Three Shades of Embeddedness, State Capitalism as the Informal Economy, Emic Notions of the Anti-Market, and Counterfeit Garments in the Mauritian Export Processing Zone

Purpose This paper furthers the analysis of patterns regulating capitalist accumulation based on a historical anthropology of economic activities revolving around and within the Mauritian Export Processing Zone (EPZ). Design/methodology/approach This paper uses fieldwork in Mauritius to interrogate and critique two important concepts in contemporary social theory – “embeddedness” and “the informal economy.” These are viewed in the wider frame of social anthropology’s engagement with (neoliberal) capitalism. Findings A process-oriented revision of Polanyi’s work on embeddedness and the “double movement” is proposed to help us situate EPZs within ongoing power struggles found throughout the history of capitalism. This helps us to challenge the notion of economic informality as supplied by Hart and others.
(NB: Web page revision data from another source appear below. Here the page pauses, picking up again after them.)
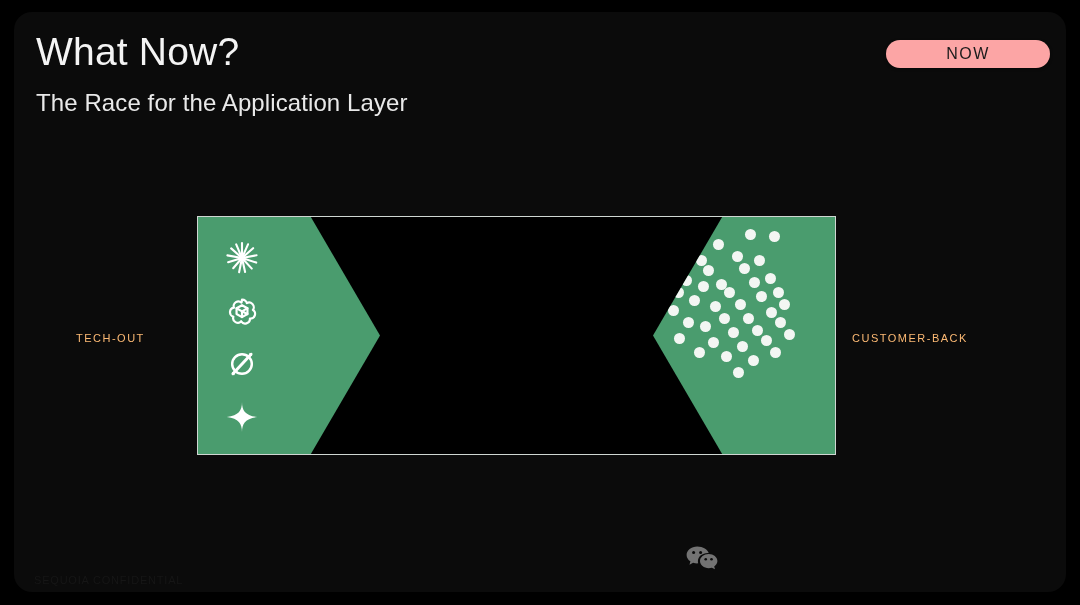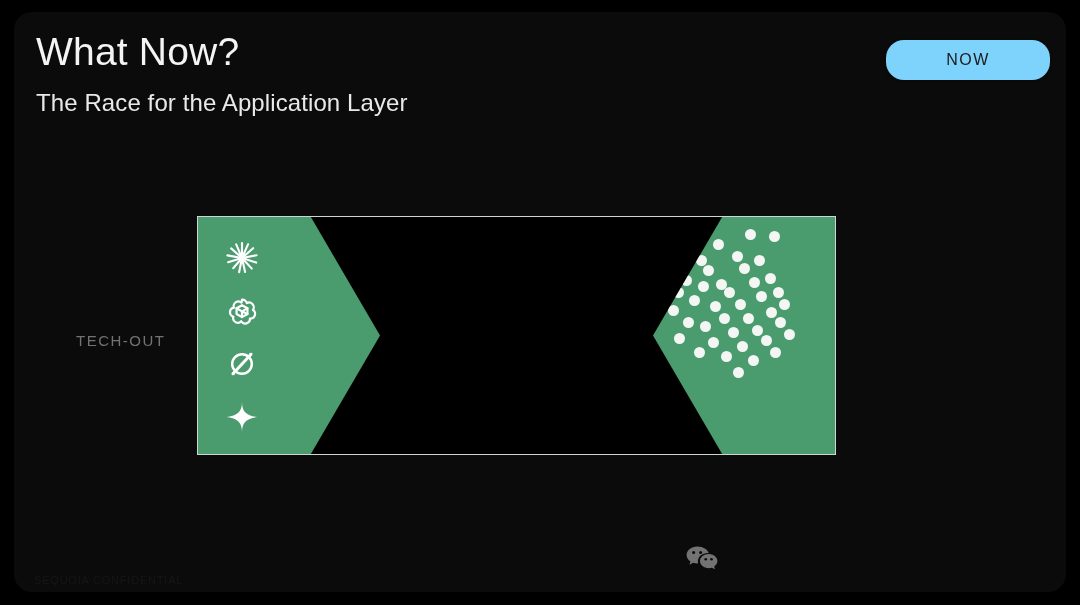"NOW" #now-badge { background: #7dd3fc -> #fca5a5; height: 40px -> 28px }
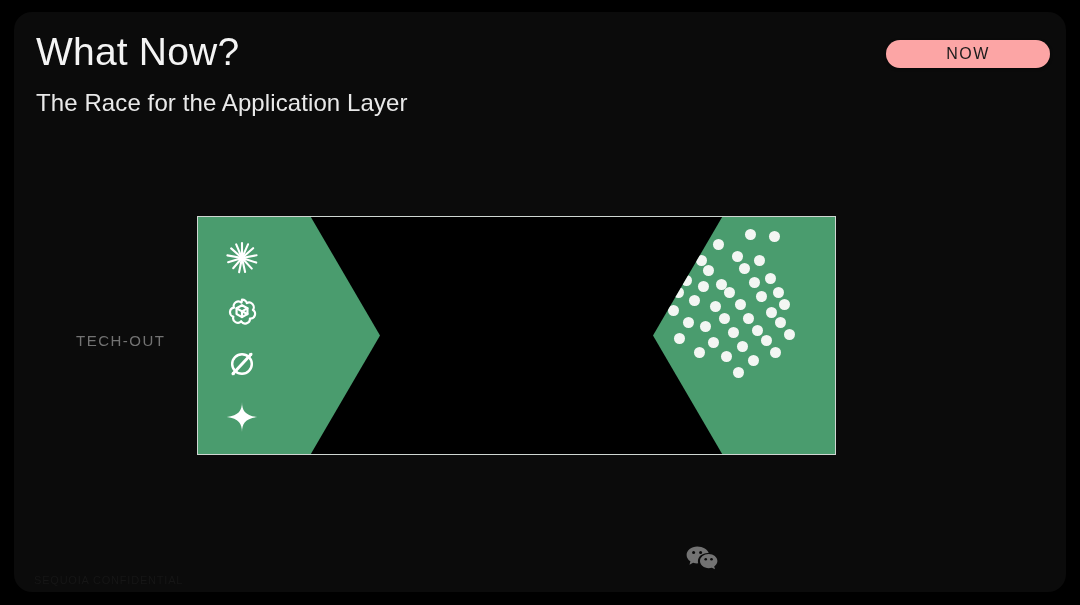"TECH-OUT" .side-label { color: #737373 -> #fdba74; font-size: 15px -> 11px }
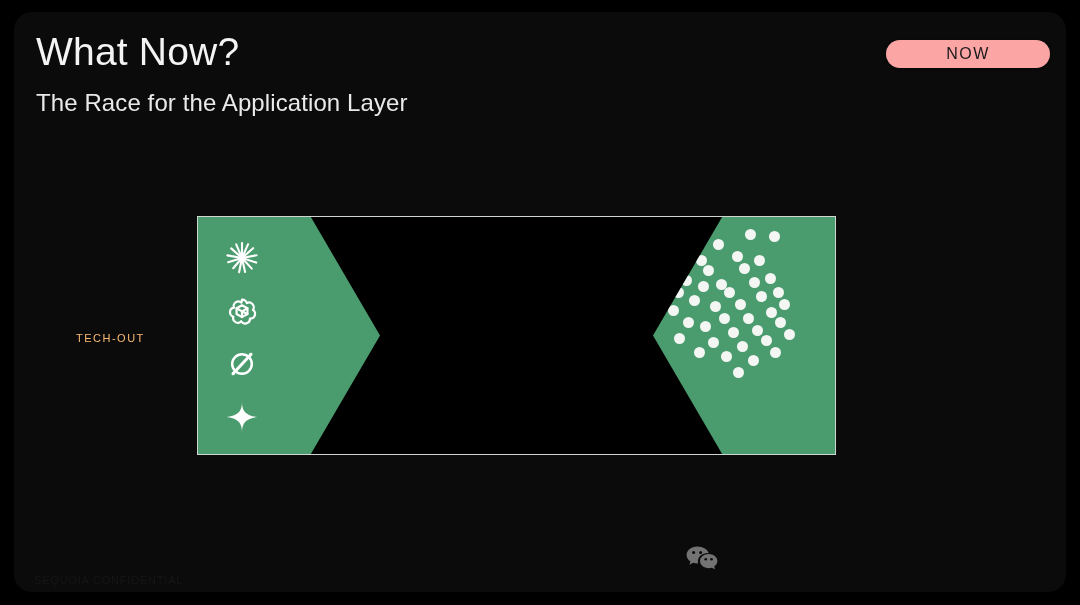"CUSTOMER-BACK" div.side-label { html: none -> <div>CUSTOMER-BACK</div> }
Social implications Scholars and policymakers have tended to see economic informality as a force from below, able to disrupt the legal-rational nature of capitalism as practiced from on high. Similarly, there is a view that a precapitalist embeddedness, a “human economy,” has many good things to offer. However, this paper shows that the practices of the state and multinational capitalism, in EPZs and elsewhere, exactly match the practices that are envisioned as the cure to the pitfalls of capitalism. Value of the paper Setting aside the formal-informal distinction in favor of a process-oriented analysis of embeddedness allows us better to understand the shifting struggles among the state, capital, and labor.